A war of words has erupted in Argyll and Bute council chamber after a motion recognising ‘farmers, crofters, growers and fishermen’ and promoting local produce had references to meat, dairy, fish and arable removed.

Independent councillor Alastair Redman lodged the motion, which he felt should achieve cross-party support at meeting of the full council.

The motion read: “Argyll and Bute Council recognises the huge contribution made by our farmers, crofters, growers and fishermen to our local economy, environment and wider rural communities.

“Consequently, Argyll and Bute Council commits to maintaining and where possible enhancing our working relationships with local arable, livestock, crofting, dairy farmers and fishermen.”

The Independent councillor’s motion went on to call for food and drink provided at council events to be sourced from local suppliers where possible, including meat, dairy, fish and arable produce.

Mr Redman’s motion then goes on to urge the council to consider ways to encourage residents ‘to shop locally taking advantage of our Love Local marketing work, and taking advantage of home-grown, affordable and nutritious produce, including meat, dairy, fish and arable options, thus reducing food miles to our tables and boosting the local economy.’

However, things took a turn for the worse for Mr Redman when councillor Mark Irivine indicated an amendment.

While the amendment continued to acknowledge food producers, specific references to some foods including meat and dairy were removed.

In addition, the reference to improving relationships with livestock, crofting and dairy farmers was subsequently changed to growers, fishers and delis.

In addition, the word fishermen, was changed to fishers.

The move drew a strong rebuke from Mr Redman after the event who described it as ‘ultra woke’ and questioned why the council administration was ‘shy about mentioning our dairy, arable and livestock farmers in their amendment’.

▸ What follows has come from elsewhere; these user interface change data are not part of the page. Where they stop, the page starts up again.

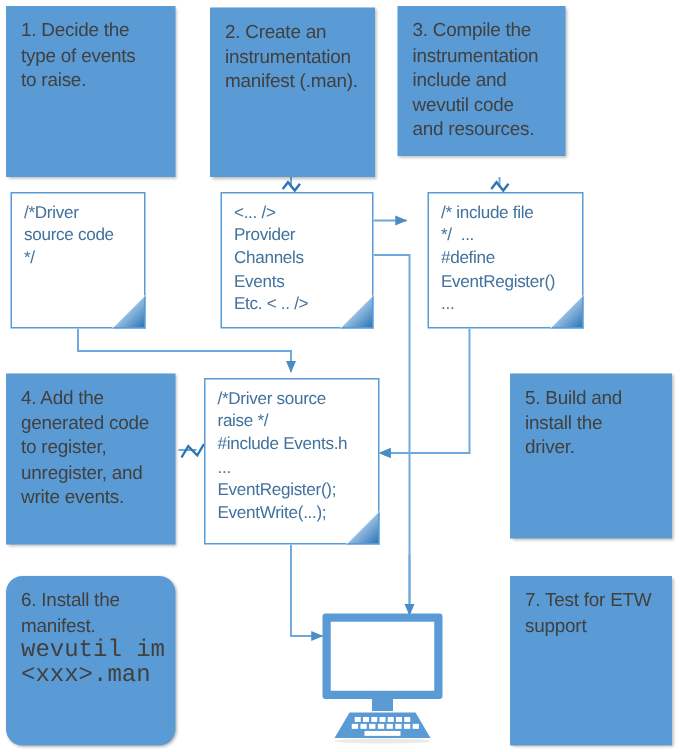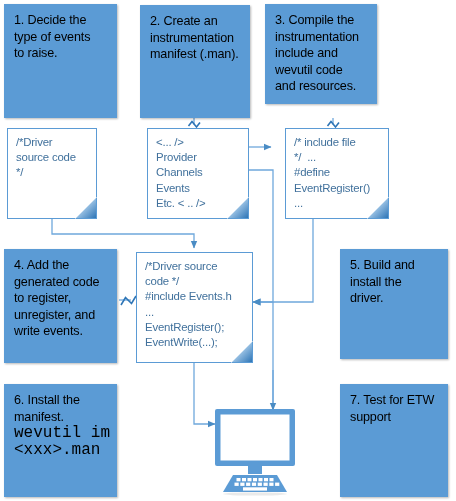"1. Decide the" .step { color: #000000 -> #404040 }
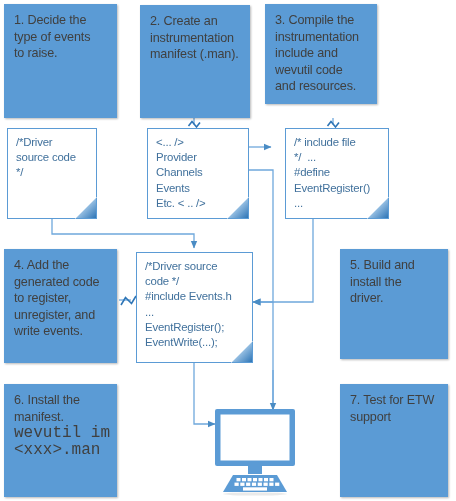"code */" span.ln { text: code -> raise }
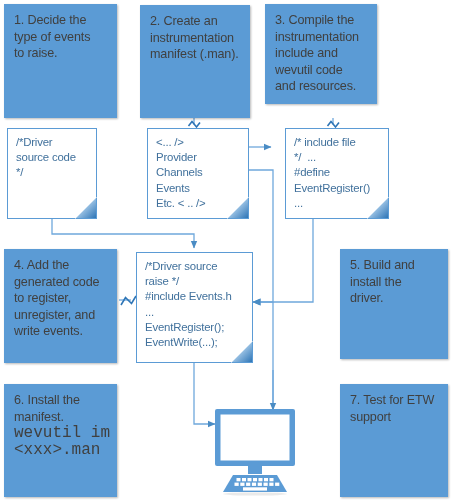"6. Install the" div.step { border-radius: none -> 11px }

Commenting to The Scottish Farmer, Mr Irvine said: "The primary reason for the amendment was to also highlight the need to keep cash in the local economy as well as supporting our local producers across all sectors.

"I felt the amendment, as approved by the large majority of Councillors, was more rounded and achieved that goal and certainly no offence was intended.

"The amendment as voted on clearly shows the administration support all sectors of our local food production without singling them all out."